THE DATA:
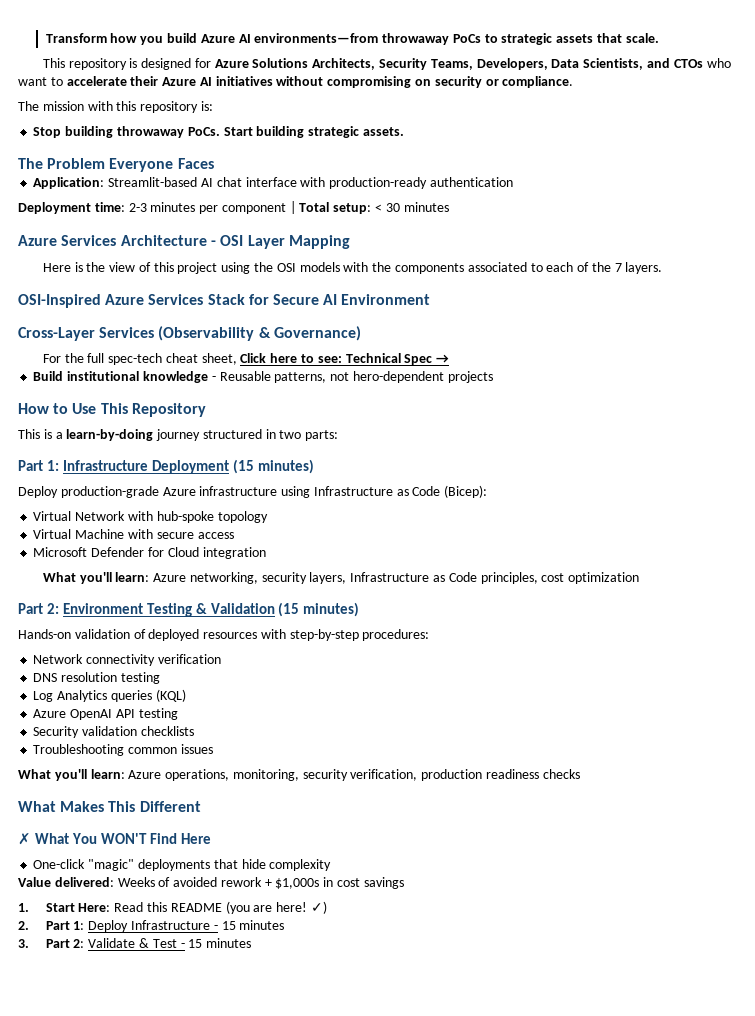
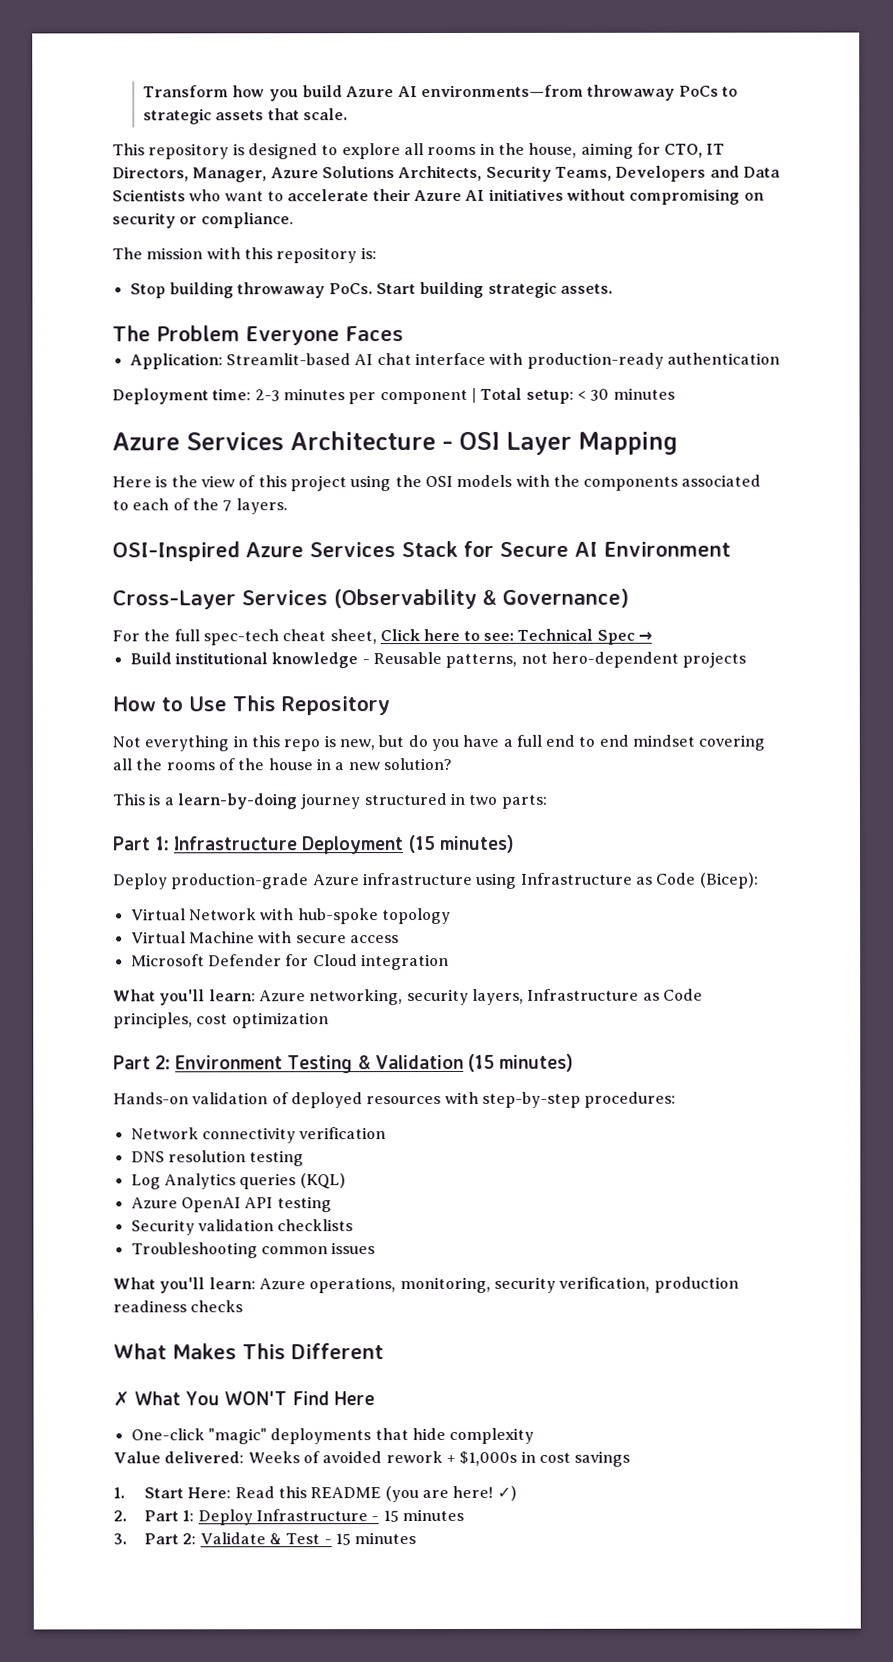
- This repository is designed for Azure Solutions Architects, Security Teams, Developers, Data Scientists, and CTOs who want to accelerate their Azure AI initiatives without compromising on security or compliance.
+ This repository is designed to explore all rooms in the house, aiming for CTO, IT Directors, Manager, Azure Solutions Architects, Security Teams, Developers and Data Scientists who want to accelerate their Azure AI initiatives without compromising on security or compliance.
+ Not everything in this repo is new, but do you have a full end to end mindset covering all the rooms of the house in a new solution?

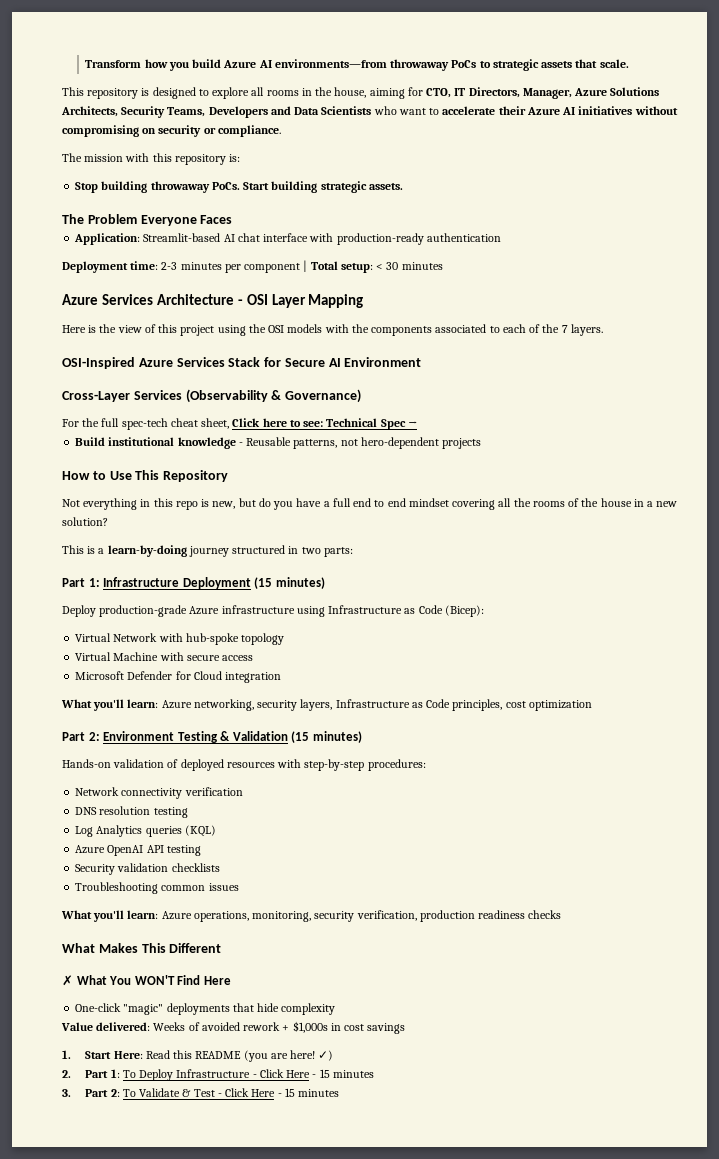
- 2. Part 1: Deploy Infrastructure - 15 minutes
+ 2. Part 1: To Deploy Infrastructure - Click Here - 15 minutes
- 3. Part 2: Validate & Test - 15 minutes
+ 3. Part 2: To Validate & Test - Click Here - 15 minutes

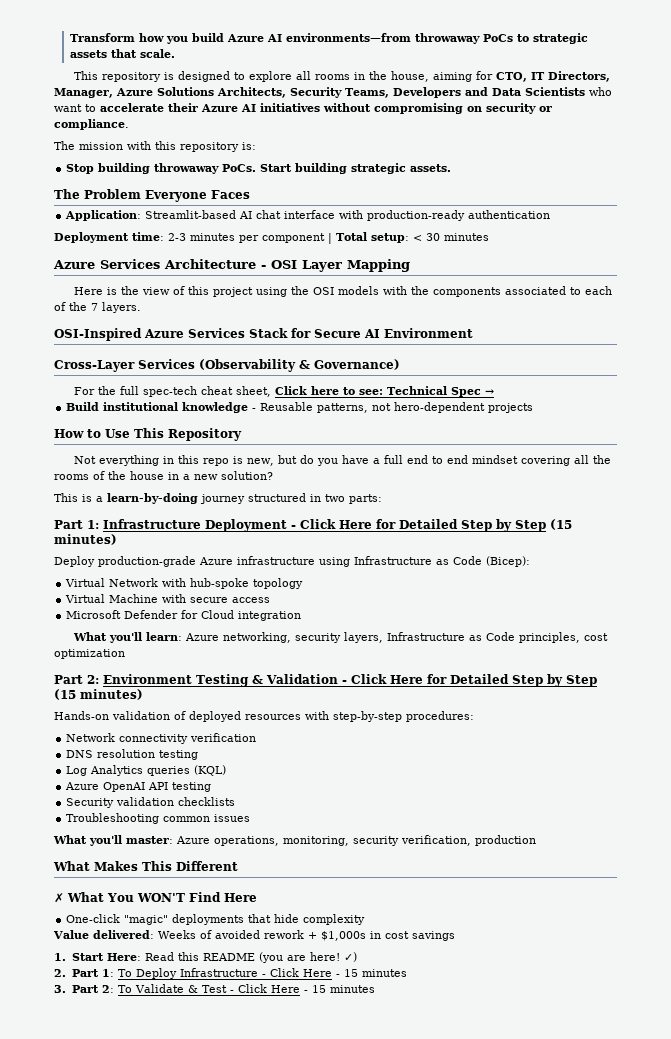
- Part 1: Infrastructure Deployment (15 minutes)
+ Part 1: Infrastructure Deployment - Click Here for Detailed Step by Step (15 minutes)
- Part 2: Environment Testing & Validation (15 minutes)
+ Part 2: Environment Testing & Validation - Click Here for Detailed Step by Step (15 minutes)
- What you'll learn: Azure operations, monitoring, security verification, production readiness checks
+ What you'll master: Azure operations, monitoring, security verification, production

INSTRUCTIONS FOR THE TASK:
Repeat the data exactly in full, omitting its pictures.

EXPECTED ANSWER:
- This repository is designed for Azure Solutions Architects, Security Teams, Developers, Data Scientists, and CTOs who want to accelerate their Azure AI initiatives without compromising on security or compliance.
+ This repository is designed to explore all rooms in the house, aiming for CTO, IT Directors, Manager, Azure Solutions Architects, Security Teams, Developers and Data Scientists who want to accelerate their Azure AI initiatives without compromising on security or compliance.
+ Not everything in this repo is new, but do you have a full end to end mindset covering all the rooms of the house in a new solution?

- 2. Part 1: Deploy Infrastructure - 15 minutes
+ 2. Part 1: To Deploy Infrastructure - Click Here - 15 minutes
- 3. Part 2: Validate & Test - 15 minutes
+ 3. Part 2: To Validate & Test - Click Here - 15 minutes

- Part 1: Infrastructure Deployment (15 minutes)
+ Part 1: Infrastructure Deployment - Click Here for Detailed Step by Step (15 minutes)
- Part 2: Environment Testing & Validation (15 minutes)
+ Part 2: Environment Testing & Validation - Click Here for Detailed Step by Step (15 minutes)
- What you'll learn: Azure operations, monitoring, security verification, production readiness checks
+ What you'll master: Azure operations, monitoring, security verification, production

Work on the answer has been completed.